---
title: "Biocides in Exterior Cleaning: How Pros Kill Algae and…"
description: "Definition of Biocide: what it means in pressure washing and exterior cleaning, how it applies to Madison, WI home and commercial cleaning services."
url: https://www.thetotalwash.com/glossary/biocide
source: https://www.thetotalwash.com/glossary/biocide
generated: 2026-06-13T03:59:58.230Z
---

Chemicals & Detergents

# Biocide

A biocide is any chemical agent that kills living organisms — bacteria, fungi, algae, mold, mildew, lichen. In exterior cleaning, the most common biocides are sodium hypochlorite (bleach), quaternary ammonium compounds ("quats"), and hydrogen peroxide. Each has a place: sodium hypochlorite is the fastest and most cost-effective broad-spectrum kill; quats provide residual antimicrobial action that slows regrowth on treated surfaces; peroxide is the mildest and is used where chlorine would damage the substrate.

## In depth

In regulated settings (food-service exteriors, healthcare facilities, certain municipal contracts) biocide use is governed by EPA registration, label rate, and state pesticide-applicator rules.
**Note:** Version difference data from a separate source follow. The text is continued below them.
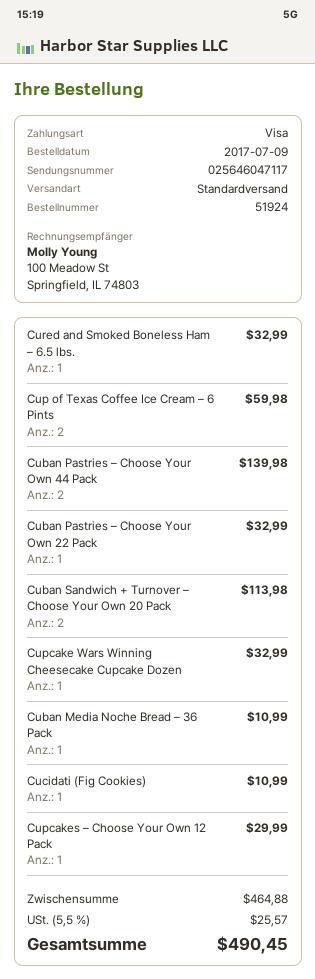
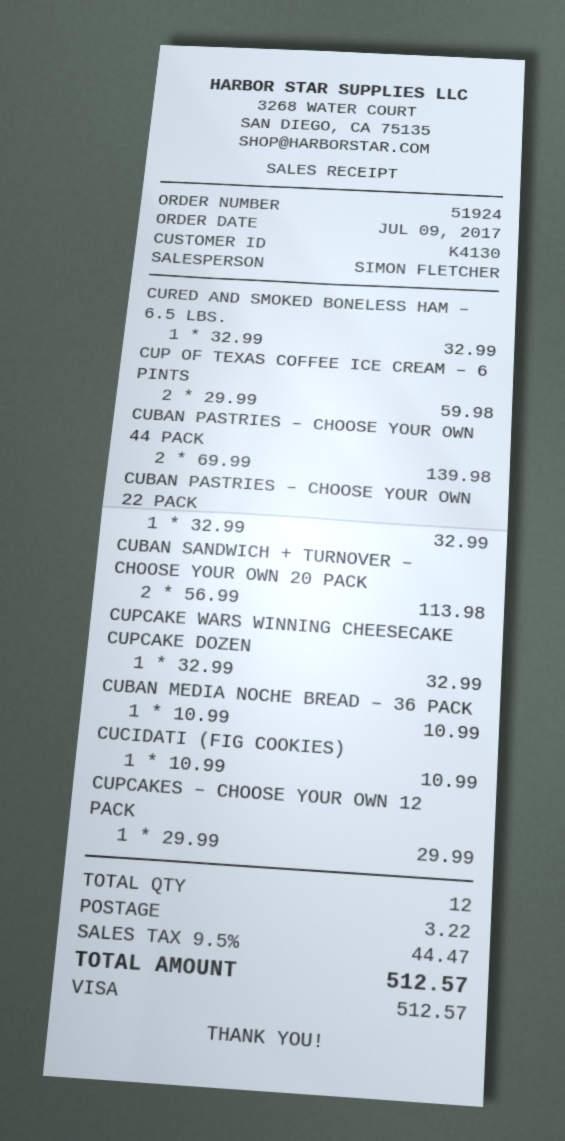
shipping: none -> 3.22
tax: 5.5% = 25.57 -> 9.5% = 44.47
total: 490.45 -> 512.57

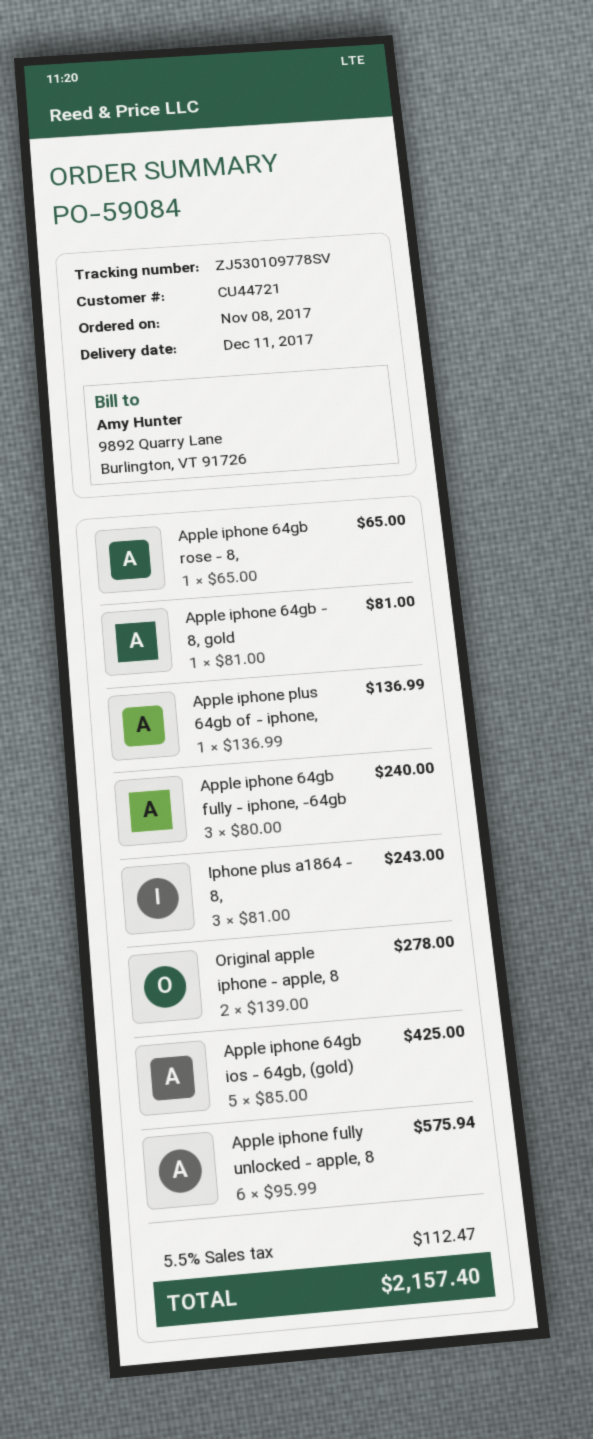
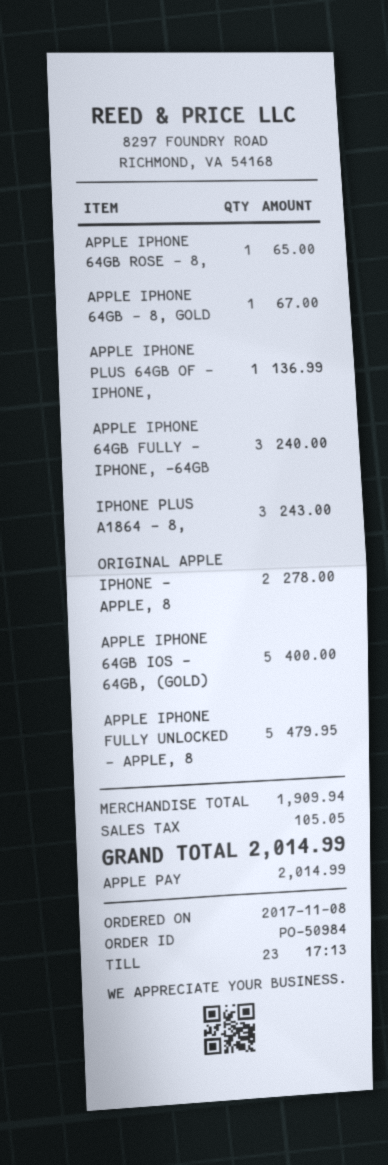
order number: PO-59084 -> PO-50984
Apple iphone 64gb - 8, gold: 1 for 81.00 -> 1 for 67.00
Apple iphone 64gb ios - 64gb, (gold): 5 for 425.00 -> 5 for 400.00
Apple iphone fully unlocked - apple, 8: 6 for 575.94 -> 5 for 479.95
tax: 112.47 -> 105.05
total: 2157.40 -> 2014.99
A professional tracks kill concentration at the surface (not in the bucket), documents dwell time, and matches biocide choice to the target organism. On a residential roof, that means getting 1-2% sodium hypochlorite at the shingle for at least 10 minutes of dwell — what the industry now considers the ARMA-endorsed baseline for effective algae kill.

## How this shows up on our jobs

Every soft wash we perform is a biocide application. We document chlorine concentration, dwell time, and landscape pre-soak on commercial jobs for compliance and warranty purposes.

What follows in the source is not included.